--- TASK INSTRUCTIONS ---
Output range, inclusive: from the line containing "King/Queen of Olympus?" to the line containing "- Allgeier (1976)". Restate those lines from the data below word for word and only those.

Segment Open

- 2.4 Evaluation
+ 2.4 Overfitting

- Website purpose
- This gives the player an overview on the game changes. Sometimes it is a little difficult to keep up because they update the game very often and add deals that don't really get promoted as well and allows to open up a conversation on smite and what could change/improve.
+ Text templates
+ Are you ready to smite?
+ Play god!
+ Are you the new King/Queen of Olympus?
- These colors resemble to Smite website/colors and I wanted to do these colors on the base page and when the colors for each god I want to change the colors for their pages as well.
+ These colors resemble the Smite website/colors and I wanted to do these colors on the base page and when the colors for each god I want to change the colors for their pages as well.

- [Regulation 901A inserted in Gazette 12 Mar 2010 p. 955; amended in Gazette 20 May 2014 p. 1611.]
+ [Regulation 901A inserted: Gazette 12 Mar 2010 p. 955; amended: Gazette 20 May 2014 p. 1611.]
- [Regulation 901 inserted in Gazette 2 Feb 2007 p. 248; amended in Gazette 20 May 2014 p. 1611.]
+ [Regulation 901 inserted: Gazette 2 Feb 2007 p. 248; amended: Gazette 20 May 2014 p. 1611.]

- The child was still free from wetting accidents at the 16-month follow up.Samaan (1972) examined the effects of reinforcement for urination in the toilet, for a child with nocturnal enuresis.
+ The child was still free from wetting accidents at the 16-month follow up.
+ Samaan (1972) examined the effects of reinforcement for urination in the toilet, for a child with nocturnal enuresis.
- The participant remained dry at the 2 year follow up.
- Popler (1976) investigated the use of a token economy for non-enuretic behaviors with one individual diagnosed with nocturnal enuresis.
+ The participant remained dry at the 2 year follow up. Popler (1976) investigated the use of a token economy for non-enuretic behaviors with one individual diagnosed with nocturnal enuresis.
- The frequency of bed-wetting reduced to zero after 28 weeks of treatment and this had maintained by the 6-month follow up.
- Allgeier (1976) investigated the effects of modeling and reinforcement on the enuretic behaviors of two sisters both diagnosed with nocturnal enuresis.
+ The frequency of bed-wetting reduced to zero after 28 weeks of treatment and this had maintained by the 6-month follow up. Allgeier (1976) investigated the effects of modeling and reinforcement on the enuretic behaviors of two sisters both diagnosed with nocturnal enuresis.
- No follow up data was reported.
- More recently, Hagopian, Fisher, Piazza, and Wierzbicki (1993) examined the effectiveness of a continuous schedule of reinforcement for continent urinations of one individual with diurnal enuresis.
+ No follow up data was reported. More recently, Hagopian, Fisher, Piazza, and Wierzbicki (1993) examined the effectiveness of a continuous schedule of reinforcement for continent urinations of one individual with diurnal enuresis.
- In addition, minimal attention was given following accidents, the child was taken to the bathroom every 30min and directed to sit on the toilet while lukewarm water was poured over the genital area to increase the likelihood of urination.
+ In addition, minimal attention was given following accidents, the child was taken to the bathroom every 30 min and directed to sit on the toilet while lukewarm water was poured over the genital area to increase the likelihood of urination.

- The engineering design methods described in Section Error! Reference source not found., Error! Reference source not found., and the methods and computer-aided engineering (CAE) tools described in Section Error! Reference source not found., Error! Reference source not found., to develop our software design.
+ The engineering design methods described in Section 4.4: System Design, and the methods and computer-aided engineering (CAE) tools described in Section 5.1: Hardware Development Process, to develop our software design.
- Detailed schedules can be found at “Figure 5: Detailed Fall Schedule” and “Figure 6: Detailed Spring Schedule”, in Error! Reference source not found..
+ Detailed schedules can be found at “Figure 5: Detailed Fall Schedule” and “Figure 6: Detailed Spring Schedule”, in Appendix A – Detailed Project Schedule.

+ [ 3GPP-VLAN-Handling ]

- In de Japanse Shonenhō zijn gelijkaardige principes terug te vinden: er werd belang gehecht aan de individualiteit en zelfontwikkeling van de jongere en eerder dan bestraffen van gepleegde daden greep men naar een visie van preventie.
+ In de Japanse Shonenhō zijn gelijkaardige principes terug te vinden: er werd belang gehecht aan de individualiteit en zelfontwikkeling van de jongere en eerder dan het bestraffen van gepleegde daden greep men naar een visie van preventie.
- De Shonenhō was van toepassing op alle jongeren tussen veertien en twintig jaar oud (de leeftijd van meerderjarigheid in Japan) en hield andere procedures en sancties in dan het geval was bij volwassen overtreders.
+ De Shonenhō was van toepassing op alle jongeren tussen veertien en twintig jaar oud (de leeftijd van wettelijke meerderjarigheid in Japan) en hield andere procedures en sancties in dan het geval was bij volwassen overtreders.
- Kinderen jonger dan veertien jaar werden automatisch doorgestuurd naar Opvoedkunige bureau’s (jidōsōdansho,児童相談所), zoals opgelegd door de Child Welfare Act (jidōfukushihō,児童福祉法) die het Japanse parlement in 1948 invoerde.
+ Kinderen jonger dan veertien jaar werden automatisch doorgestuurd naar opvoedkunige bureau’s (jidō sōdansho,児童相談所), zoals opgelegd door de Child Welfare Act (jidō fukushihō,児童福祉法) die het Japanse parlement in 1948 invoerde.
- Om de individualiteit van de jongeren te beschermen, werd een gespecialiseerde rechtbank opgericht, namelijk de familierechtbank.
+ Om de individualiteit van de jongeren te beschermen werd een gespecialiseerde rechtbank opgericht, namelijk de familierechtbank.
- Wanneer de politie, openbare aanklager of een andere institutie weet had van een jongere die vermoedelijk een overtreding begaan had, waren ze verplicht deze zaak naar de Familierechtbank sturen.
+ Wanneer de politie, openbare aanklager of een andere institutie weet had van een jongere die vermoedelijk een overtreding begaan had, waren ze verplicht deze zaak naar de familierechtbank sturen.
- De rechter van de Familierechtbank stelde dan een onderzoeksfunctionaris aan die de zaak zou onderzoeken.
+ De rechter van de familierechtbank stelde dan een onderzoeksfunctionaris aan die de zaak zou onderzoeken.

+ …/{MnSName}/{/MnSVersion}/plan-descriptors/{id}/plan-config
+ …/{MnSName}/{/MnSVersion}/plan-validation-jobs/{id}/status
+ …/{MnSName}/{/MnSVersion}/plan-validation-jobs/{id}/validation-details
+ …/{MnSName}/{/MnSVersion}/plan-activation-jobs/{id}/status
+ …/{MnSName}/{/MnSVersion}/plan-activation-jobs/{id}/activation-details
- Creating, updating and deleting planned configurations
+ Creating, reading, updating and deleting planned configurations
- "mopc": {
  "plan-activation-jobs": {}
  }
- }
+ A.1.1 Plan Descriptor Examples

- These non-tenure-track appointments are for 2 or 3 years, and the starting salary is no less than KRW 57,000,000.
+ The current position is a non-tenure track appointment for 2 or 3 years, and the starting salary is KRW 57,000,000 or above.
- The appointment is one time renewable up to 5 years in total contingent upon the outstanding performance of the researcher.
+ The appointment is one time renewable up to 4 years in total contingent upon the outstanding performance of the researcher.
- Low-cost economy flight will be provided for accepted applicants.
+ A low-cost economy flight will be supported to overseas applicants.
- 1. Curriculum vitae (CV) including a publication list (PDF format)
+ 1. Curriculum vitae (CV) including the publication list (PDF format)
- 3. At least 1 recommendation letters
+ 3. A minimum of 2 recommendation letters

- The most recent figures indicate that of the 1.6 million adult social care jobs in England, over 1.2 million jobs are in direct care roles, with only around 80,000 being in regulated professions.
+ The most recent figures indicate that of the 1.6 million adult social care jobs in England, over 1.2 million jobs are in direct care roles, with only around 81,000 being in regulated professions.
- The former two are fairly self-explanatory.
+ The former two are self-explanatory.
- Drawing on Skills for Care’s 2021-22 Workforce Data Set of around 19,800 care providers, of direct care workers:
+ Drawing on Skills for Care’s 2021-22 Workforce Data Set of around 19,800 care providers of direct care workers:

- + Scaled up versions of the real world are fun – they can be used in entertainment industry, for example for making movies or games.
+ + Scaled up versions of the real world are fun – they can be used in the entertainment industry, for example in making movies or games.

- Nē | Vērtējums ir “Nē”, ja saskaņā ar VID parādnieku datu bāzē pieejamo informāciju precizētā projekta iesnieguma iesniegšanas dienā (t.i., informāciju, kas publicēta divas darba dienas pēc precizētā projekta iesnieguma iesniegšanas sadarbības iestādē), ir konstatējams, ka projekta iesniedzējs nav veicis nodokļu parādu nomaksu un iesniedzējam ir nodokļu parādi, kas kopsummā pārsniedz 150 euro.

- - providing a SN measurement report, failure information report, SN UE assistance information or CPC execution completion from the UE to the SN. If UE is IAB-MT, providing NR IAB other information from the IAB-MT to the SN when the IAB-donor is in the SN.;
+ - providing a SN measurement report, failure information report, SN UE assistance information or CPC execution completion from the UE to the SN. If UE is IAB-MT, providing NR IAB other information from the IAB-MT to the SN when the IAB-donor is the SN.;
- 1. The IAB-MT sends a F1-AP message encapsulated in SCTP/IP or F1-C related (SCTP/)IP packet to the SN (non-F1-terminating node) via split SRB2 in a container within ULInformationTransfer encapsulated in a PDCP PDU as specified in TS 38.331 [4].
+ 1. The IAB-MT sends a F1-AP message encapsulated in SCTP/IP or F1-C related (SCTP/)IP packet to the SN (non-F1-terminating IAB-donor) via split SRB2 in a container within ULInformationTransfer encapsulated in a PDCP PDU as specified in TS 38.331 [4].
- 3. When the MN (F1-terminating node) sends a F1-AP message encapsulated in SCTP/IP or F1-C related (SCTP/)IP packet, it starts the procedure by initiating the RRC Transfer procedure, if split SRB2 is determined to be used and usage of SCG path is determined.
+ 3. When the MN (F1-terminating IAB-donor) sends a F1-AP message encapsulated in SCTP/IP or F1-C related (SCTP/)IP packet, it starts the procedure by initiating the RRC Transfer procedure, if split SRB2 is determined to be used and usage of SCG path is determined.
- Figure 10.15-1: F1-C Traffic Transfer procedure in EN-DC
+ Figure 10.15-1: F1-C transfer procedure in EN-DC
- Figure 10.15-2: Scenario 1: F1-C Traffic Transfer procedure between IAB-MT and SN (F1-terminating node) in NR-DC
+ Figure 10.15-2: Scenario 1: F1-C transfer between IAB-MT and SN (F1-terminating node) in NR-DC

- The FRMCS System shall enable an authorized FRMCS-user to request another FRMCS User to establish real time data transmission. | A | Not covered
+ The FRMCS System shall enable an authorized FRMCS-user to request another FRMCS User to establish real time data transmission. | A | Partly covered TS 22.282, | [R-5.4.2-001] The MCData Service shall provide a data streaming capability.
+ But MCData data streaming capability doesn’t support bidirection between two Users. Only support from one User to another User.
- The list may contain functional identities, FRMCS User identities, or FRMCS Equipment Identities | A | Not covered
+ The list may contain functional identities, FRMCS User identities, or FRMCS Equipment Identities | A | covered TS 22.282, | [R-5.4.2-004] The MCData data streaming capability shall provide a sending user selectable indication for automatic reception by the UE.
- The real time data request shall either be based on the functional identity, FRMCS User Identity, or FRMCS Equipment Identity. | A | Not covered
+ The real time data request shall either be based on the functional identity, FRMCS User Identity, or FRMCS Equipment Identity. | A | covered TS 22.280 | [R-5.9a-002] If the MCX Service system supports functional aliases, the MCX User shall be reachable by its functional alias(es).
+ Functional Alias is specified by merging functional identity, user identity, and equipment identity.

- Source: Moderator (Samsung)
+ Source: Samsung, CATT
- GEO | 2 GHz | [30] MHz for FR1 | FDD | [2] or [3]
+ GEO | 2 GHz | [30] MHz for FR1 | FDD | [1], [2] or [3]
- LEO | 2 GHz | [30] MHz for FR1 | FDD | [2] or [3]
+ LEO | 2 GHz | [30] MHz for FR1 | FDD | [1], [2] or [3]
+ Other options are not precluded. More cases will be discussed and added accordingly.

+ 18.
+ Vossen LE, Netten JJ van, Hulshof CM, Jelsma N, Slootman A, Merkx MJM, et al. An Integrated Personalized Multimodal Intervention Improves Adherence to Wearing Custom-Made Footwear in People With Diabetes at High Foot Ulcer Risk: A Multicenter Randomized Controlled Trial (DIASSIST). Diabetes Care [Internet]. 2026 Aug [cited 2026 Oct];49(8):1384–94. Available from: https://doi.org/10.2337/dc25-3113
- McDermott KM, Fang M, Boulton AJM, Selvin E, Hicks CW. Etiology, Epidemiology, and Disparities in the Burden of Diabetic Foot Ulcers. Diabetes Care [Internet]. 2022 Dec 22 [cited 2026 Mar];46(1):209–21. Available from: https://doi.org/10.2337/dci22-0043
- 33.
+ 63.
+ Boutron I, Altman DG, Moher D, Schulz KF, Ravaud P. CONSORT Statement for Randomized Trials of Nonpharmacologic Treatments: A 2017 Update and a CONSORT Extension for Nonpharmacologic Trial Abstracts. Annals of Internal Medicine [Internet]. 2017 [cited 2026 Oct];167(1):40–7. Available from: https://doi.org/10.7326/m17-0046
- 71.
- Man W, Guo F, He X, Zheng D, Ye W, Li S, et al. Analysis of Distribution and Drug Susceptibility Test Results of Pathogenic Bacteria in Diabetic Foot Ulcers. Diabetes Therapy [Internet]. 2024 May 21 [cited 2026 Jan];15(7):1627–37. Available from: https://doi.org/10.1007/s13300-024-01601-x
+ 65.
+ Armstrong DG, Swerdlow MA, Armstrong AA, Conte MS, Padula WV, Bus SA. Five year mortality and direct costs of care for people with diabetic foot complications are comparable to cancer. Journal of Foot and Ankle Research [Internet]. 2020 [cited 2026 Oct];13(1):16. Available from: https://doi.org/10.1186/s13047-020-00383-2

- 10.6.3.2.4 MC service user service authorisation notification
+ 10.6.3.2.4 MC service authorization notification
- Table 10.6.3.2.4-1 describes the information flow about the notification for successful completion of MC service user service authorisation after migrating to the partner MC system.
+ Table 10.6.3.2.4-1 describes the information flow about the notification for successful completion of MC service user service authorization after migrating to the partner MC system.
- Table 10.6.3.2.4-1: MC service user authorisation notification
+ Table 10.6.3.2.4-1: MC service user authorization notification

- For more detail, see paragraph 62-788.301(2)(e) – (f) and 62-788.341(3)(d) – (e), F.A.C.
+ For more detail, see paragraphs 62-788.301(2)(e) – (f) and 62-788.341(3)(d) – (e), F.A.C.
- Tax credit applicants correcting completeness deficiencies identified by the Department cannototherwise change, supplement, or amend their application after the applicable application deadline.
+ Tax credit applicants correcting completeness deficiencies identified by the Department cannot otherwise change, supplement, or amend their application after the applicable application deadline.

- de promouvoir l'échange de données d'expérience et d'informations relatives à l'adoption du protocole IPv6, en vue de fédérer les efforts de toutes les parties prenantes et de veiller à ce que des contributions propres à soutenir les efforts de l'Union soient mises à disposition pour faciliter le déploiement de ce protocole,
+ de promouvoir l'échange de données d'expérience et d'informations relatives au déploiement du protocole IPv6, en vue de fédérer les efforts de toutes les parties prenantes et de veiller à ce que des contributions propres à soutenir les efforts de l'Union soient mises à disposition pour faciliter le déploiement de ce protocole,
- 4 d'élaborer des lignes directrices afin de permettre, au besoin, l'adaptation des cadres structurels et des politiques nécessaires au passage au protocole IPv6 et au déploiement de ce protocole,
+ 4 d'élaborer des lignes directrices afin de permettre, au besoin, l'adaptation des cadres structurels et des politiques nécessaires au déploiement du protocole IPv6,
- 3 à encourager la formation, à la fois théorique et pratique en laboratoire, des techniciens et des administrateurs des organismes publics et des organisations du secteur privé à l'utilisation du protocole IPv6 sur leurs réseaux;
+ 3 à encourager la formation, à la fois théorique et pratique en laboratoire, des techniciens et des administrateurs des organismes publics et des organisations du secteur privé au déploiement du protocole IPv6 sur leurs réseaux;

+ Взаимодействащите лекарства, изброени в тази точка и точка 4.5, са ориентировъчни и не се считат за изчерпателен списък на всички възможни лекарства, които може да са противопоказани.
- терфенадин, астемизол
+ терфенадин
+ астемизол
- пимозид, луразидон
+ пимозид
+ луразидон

Segment Closed

--- RESPONSE FOR THIS EXERCISE ---
+ Are you the new King/Queen of Olympus?
- These colors resemble to Smite website/colors and I wanted to do these colors on the base page and when the colors for each god I want to change the colors for their pages as well.
+ These colors resemble the Smite website/colors and I wanted to do these colors on the base page and when the colors for each god I want to change the colors for their pages as well.

- [Regulation 901A inserted in Gazette 12 Mar 2010 p. 955; amended in Gazette 20 May 2014 p. 1611.]
+ [Regulation 901A inserted: Gazette 12 Mar 2010 p. 955; amended: Gazette 20 May 2014 p. 1611.]
- [Regulation 901 inserted in Gazette 2 Feb 2007 p. 248; amended in Gazette 20 May 2014 p. 1611.]
+ [Regulation 901 inserted: Gazette 2 Feb 2007 p. 248; amended: Gazette 20 May 2014 p. 1611.]

- The child was still free from wetting accidents at the 16-month follow up.Samaan (1972) examined the effects of reinforcement for urination in the toilet, for a child with nocturnal enuresis.
+ The child was still free from wetting accidents at the 16-month follow up.
+ Samaan (1972) examined the effects of reinforcement for urination in the toilet, for a child with nocturnal enuresis.
- The participant remained dry at the 2 year follow up.
- Popler (1976) investigated the use of a token economy for non-enuretic behaviors with one individual diagnosed with nocturnal enuresis.
+ The participant remained dry at the 2 year follow up. Popler (1976) investigated the use of a token economy for non-enuretic behaviors with one individual diagnosed with nocturnal enuresis.
- The frequency of bed-wetting reduced to zero after 28 weeks of treatment and this had maintained by the 6-month follow up.
- Allgeier (1976) investigated the effects of modeling and reinforcement on the enuretic behaviors of two sisters both diagnosed with nocturnal enuresis.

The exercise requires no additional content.